Thank you Amy.  I'll bet that you're right about this.  I think that my "opinion" above was actually told to me by someone else in this forum....I had forgotten that they had said this.  


Could I ask a question?  At the current price of silver today the melt value of an uncirculated mercury dime is $1.31...........how much would a "average worn" coin be worth at this price?

----------


## acptulsa

> Thank you Amy.  I'll bet that you're right about this.  I think that my "opinion" above was actually told to me by someone else in this forum....I had forgotten that they had said this.  
> 
> 
> Could I ask a question?  At the current price of silver today the melt value of an uncirculated mercury dime is $1.31...........how much would a "average worn" coin be worth at this price?

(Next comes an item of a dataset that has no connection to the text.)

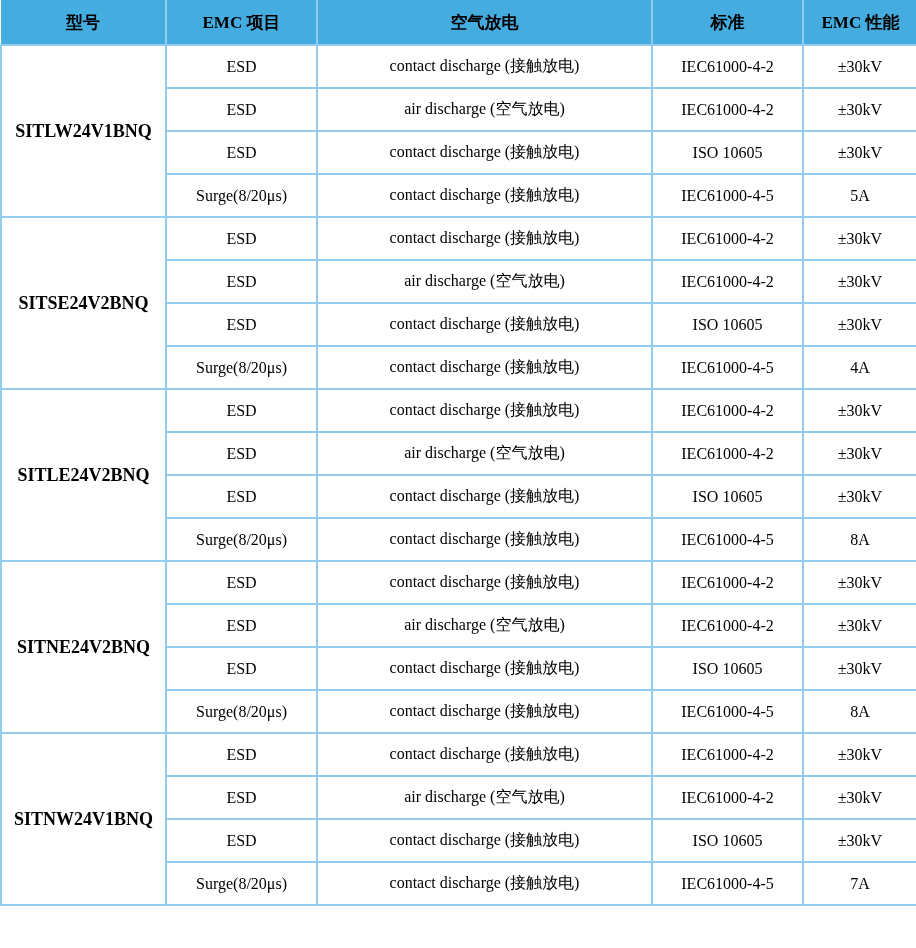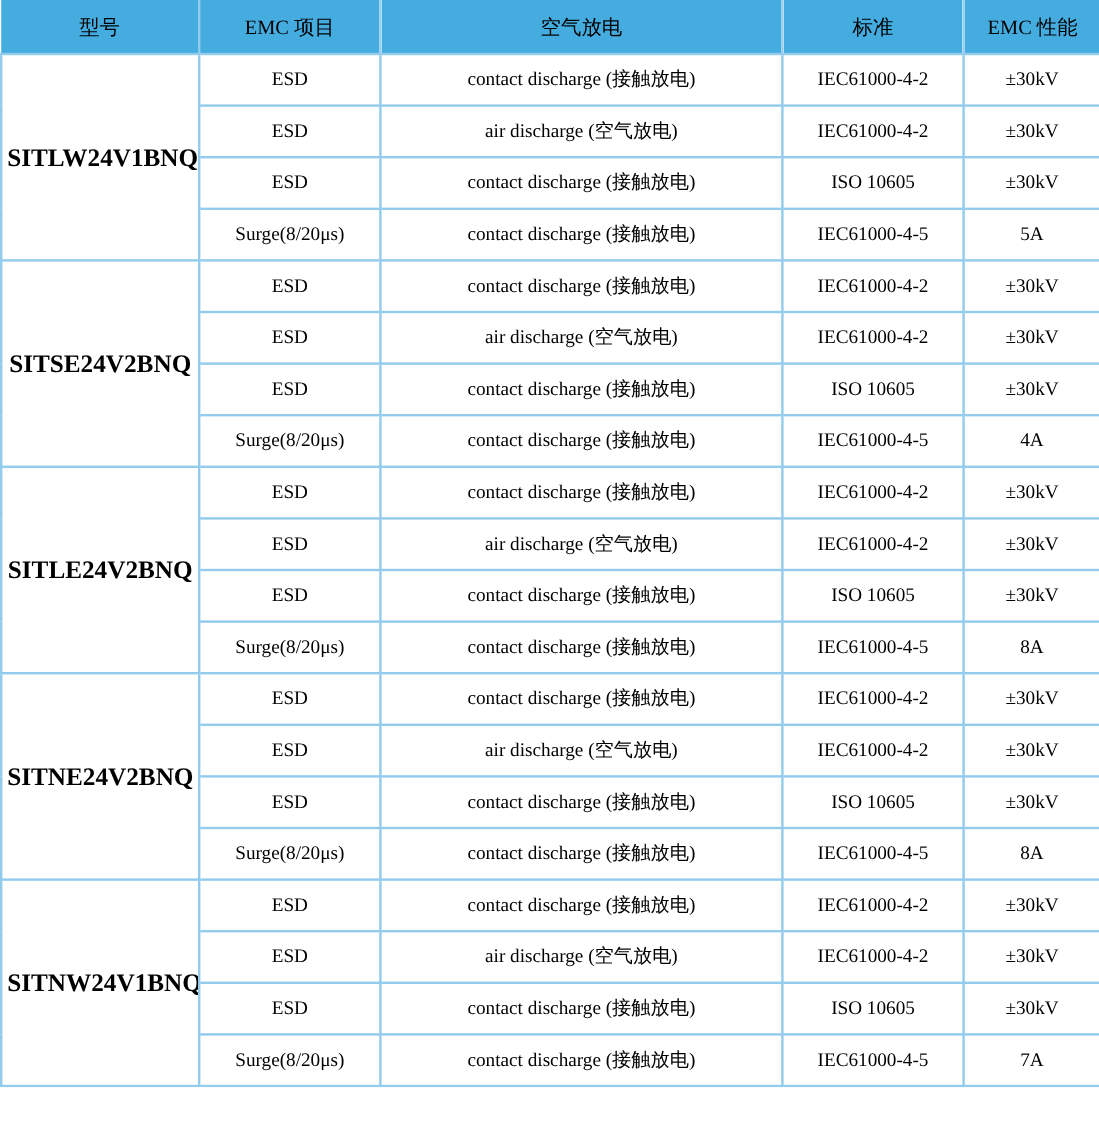"型号" table.emc-table thead th { font-weight: normal -> bold }
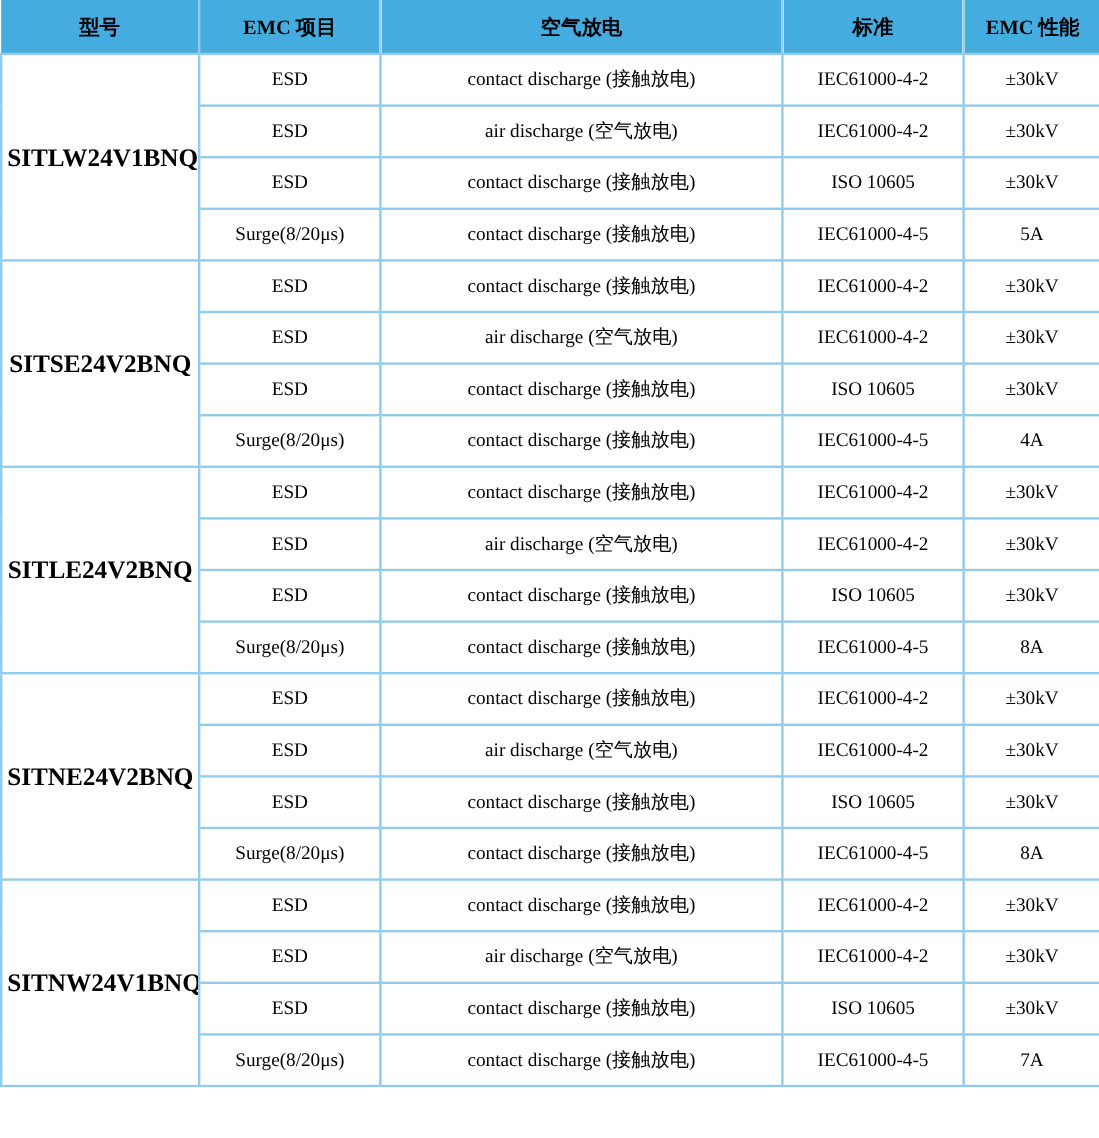"SITLW24V1BNQ" table.emc-table tbody td.model-cell { font-size: 21px -> 18px }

That one's huge.  Coins are marked with date and mint.  Some years this mint or that produces a lot, other years no.

Supply and demand.  A nearly smooth coin can have a little more than face value if it's rare enough, most if they're pristine enough, and all manner of variation in between.

----------


## amy31416

I think there may be something askew with how I calculate the value, maybe one of the numismatics guys could tell me. Here's what I do to calculate the value of the silver:

actual wt of coin (g) x 0.90 (%Ag) = g Ag x $18.16 (value Ag)/28.35 (conversion factor oz-g)

I took five dimes, weighed them, took the average weight and ran it through my equation above and came up with an average value of $1.44. 

I think I'm missing something in how I calculate the value of the silver contained, it should be worth less than the pristine Mercury dime, however, when I calculated the value of some recent scrap silver that I bought using that equation, it was almost exactly what I paid.

----------


## RCA

.715 is the constant for junk silver (halves, quarters and dimes 1964 or older which contain 90% silver).

Assuming your coins have average wear on them, here is the market value formula:

Silver Spot Value x .715 x Face Value

For example, let's say you have 6 1964 Kennedy halves. Here's how you find the market value:

18.07 (today's silver spot) x .715 x 3 = 38.76015

Never pay more for 90% silver coins than this formula yields.

----------


## 123tim

> .715 is the constant for junk silver (halves, quarters and dimes 1964 or older which contain 90% silver).
> 
> Assuming your coins have average wear on them, here is the market value formula:
> 
> Silver Spot Value x .715 x Face Value
> 
> For example, let's say you have 6 1964 Kennedy halves. Here's how you find the market value:
> 
> 18.07 (today's silver spot) x .715 x 3 = 38.76015
> ...


Thank you RCA.  This is exactly what I was looking for. (Thank you to everyone - I appreciate all of the replies.)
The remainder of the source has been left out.